Start of Block

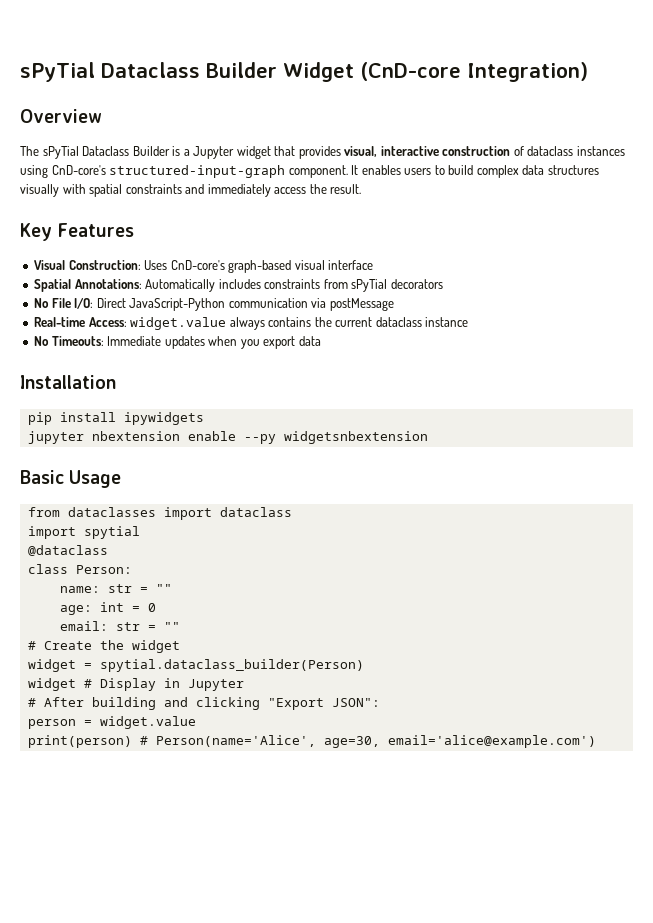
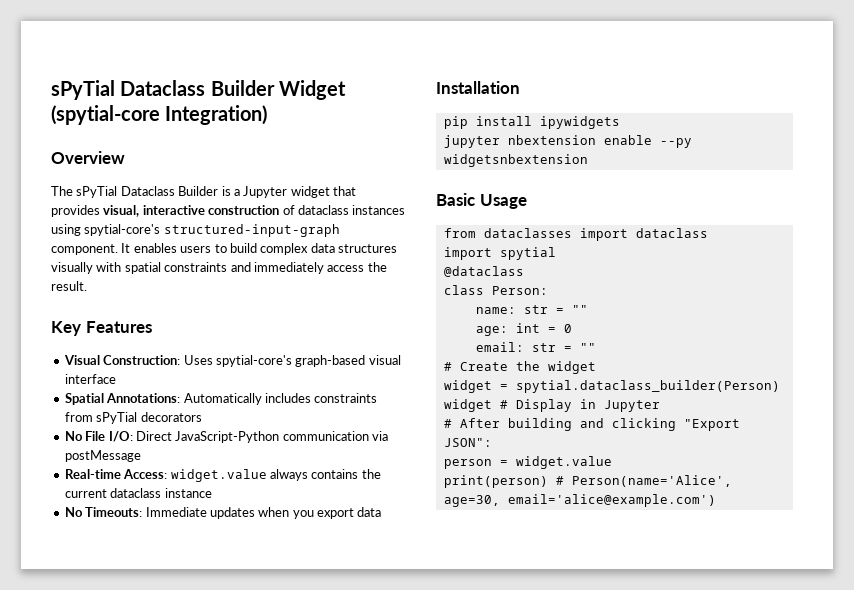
- sPyTial Dataclass Builder Widget (CnD-core Integration)
+ sPyTial Dataclass Builder Widget (spytial-core Integration)
- The sPyTial Dataclass Builder is a Jupyter widget that provides visual, interactive construction of dataclass instances using CnD-core's structured-input-graph component.
+ The sPyTial Dataclass Builder is a Jupyter widget that provides visual, interactive construction of dataclass instances using spytial-core's structured-input-graph component.
- Visual Construction: Uses CnD-core's graph-based visual interface
+ Visual Construction: Uses spytial-core's graph-based visual interface

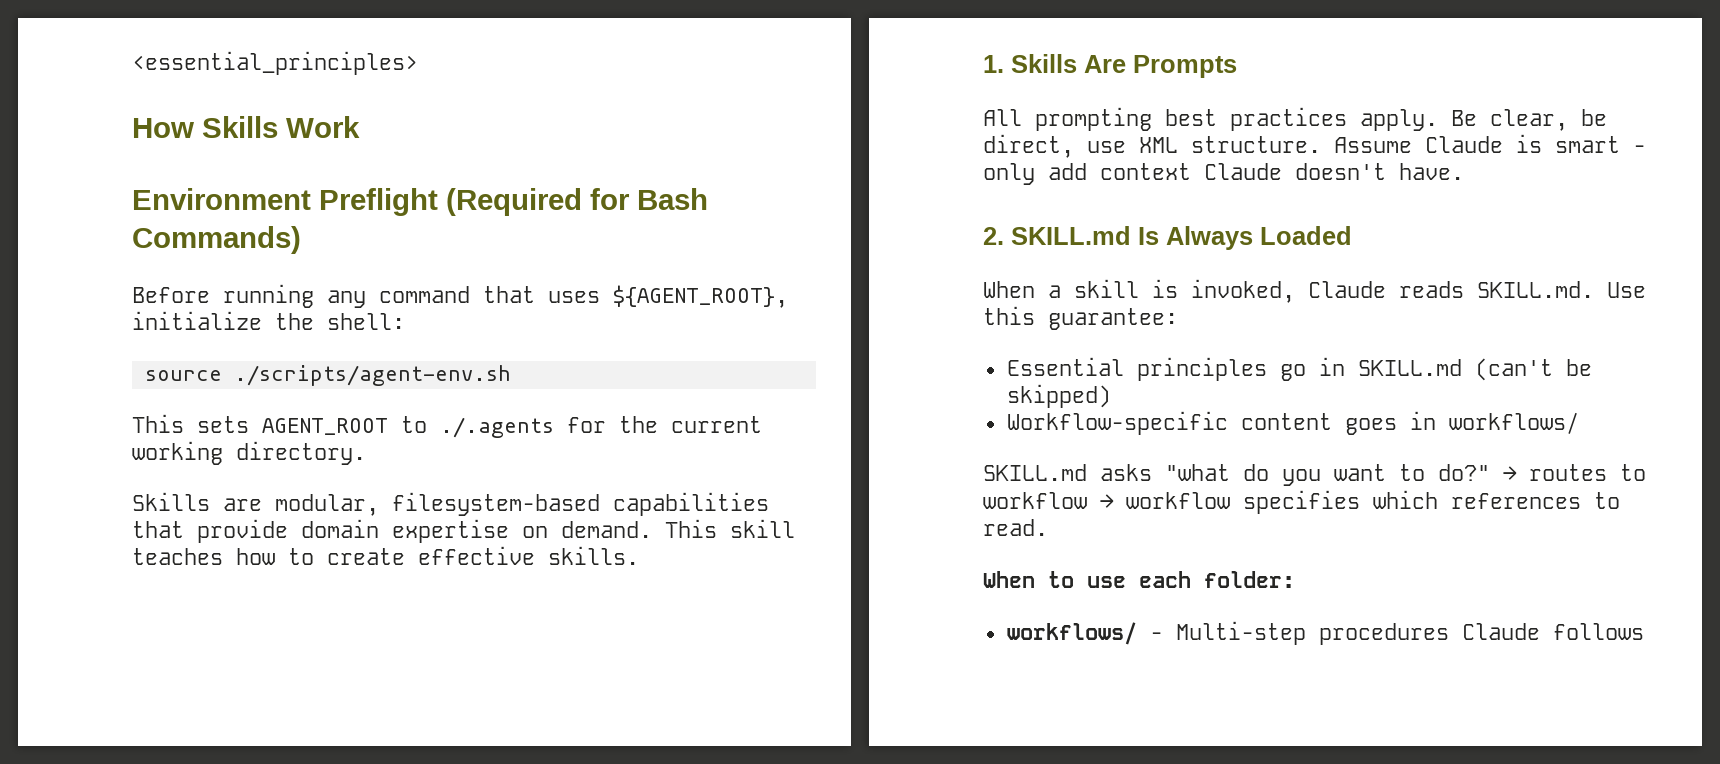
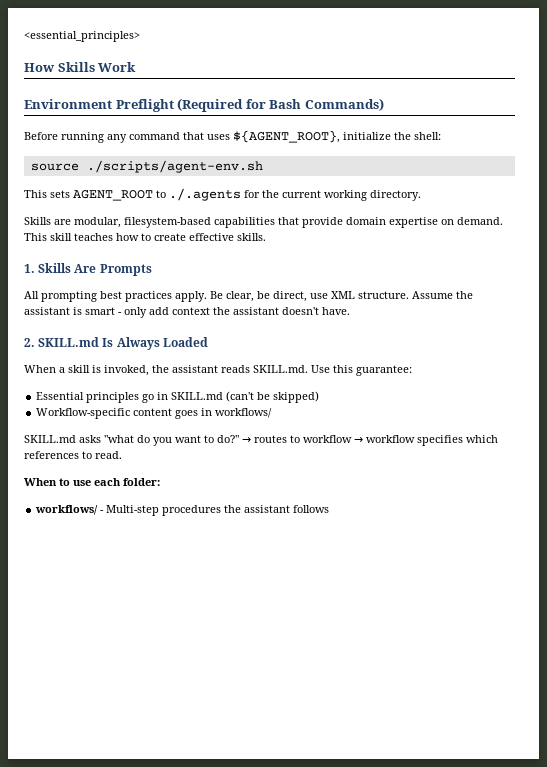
- Assume Claude is smart - only add context Claude doesn't have.
+ Assume the assistant is smart - only add context the assistant doesn't have.
- When a skill is invoked, Claude reads SKILL.md. Use this guarantee:
+ When a skill is invoked, the assistant reads SKILL.md. Use this guarantee:
- workflows/ - Multi-step procedures Claude follows
+ workflows/ - Multi-step procedures the assistant follows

End of Block

> Description of the task: For this exercise, copy the lines from the one that contains "- workflows/ - Multi-step" through the last line of the records, exactly and only those.

> Solution to the exercise:
- workflows/ - Multi-step procedures Claude follows
+ workflows/ - Multi-step procedures the assistant follows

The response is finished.